The Financial Conduct Authority has closed the investigation – but the Financial Reporting Council is looking into Deloitte’s audits of the group.
Lookers’ outlook is about to get even better – as dealerships will join other non-essential retailers in reopening their doors on Monday. The company’s shares surged 14.4 per cent, or 9p, to 71.6p.
The update also revved up rival Pendragon, which has already been on the rise this week following an upgrade by brokers at Liberum on Tuesday.
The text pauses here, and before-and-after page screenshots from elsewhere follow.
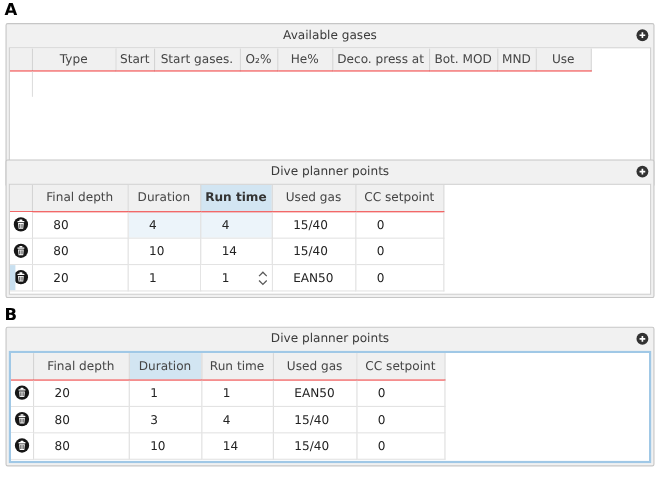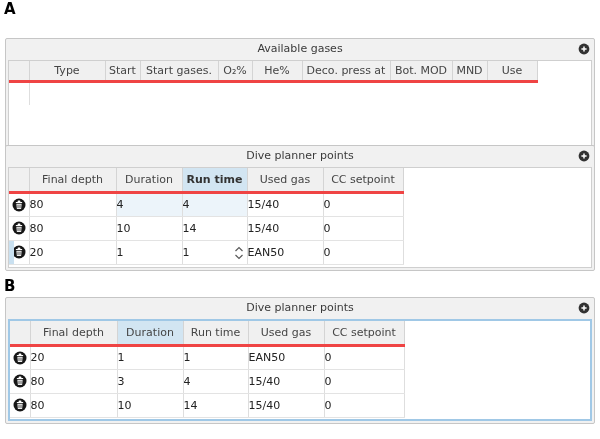--- a/index.html
+++ b/index.html
@@ -25,7 +25,7 @@
     border: 1px solid #c6c6c6;
     border-radius: 2px;
   }
-  #gases-panel    { top: 38px;  height: 149px; }
+  #gases-panel    { top: 21px;  height: 149px; }
   #planner-a-panel{ top: 145px; height: 126px; }
   #planner-b-panel{ top: 297px; height: 127px; }
 

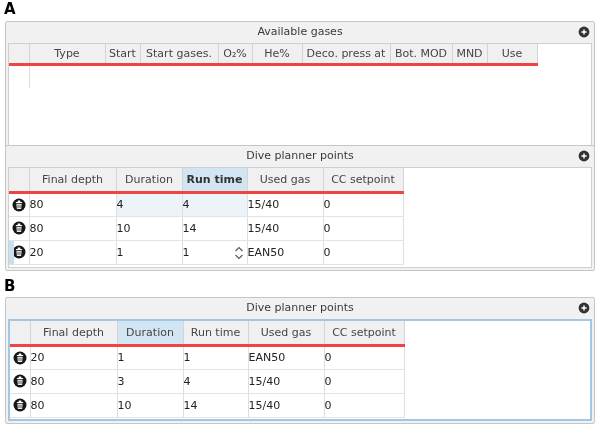--- a/index.html
+++ b/index.html
@@ -50,7 +50,7 @@
   table { border-collapse: collapse; table-layout: fixed; width: 100%; }
   th {
     background: #f0f0f0; color: #454545; font-weight: normal;
-    border-right: 1px solid #d4d4d4; border-bottom: 3px solid #ef4444;
+    border-right: 1px solid #d4d4d4; border-bottom: 1px solid #ef4444;
     text-align: center; white-space: nowrap; overflow: hidden;
   }
   td {

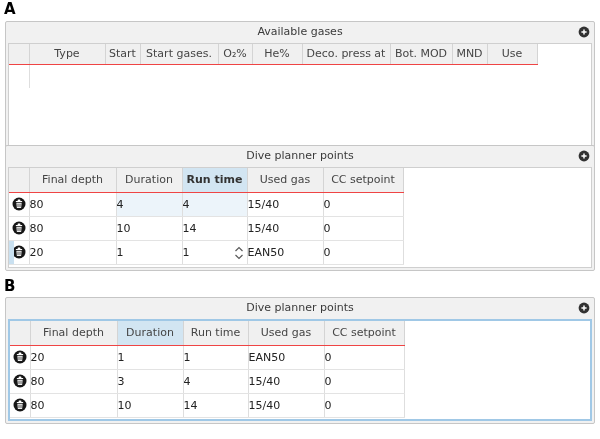--- a/index.html
+++ b/index.html
@@ -60,7 +60,7 @@
   .gases th { height: 20px; }
   .gases td { height: 24px; text-align: center; }
   .planner th { height: 24px; }
-  .planner td { height: 24px; text-align: left; padding-left: 0; }
+  .planner td { height: 24px; text-align: left; padding-left: 19px; }
   th.filler, td.filler { border-right: none; border-bottom: none; background: #fff; }
   td.tail { height: 19px; border-bottom: none; }
   .iconcell { text-align: center !important; padding: 0 !important; position: relative; }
Its stock jumped 9.1 per cent, or 1.6p, to 19.2p last night.
Homeware retailer Dunelm (up 2.5 per cent, or 33p, to 1381p) and chemicals group Johnson Matthey (up 1.5 per cent, or 46p, to 3145p) also delivered good news on profits to shareholders.
Surging online sales during the first three months of the year at Dunelm will help it ‘modestly’ beat profit estimates of between £120million and £125million.
However, this will hinge on most of its 174 shops being able to reopen on Monday and no further lockdown restrictions being reintroduced before the financial year ends in June.
And Johnson Matthey revealed that earnings in the year to the end of March would be at the top end of a forecast between £405million and £502million.
The wider market had another upbeat day, with the FTSE 100 climbing 0.8 per cent, or 56.9 points, to 6942.22, and the FTSE 250 0.4 per cent, or 86.97 points, to 22247.54.
While the Footsie reached its highest level for 13 months, the index was held back from making stronger gains by oil majors BP (down 2.3 per cent, or 7p, to 298.45) and Shell (down 2 per cent, or 28p, to 1346.4p), which slid after data from the US showed a rise in the country’s gasoline stocks.
Mining giant Anglo American, on the other hand, was a hit with traders after unveiling plans to spin off its thermal coal division.
Miners such as Anglo (up 3.2 per cent, or 96p, to 3084p) have come under criticism for operating coal mines from investors who want them to do more to tackle climate change.
Thermal type of coal is burned for power and releases huge amounts of carbon.
The new company, Thungela Resources, will be listed in Johannesburg and London, with existing Anglo investors getting one share in the new group for every ten they own in Anglo.
Exhibition and conference organiser Hyve Group (up 0.9 per cent, or 1.1p, to 131.2) held 12 in-person events in Eastern Europe and Asia in the first half – but said turnover is likely to drop 90 per cent to £10million in the six months to March.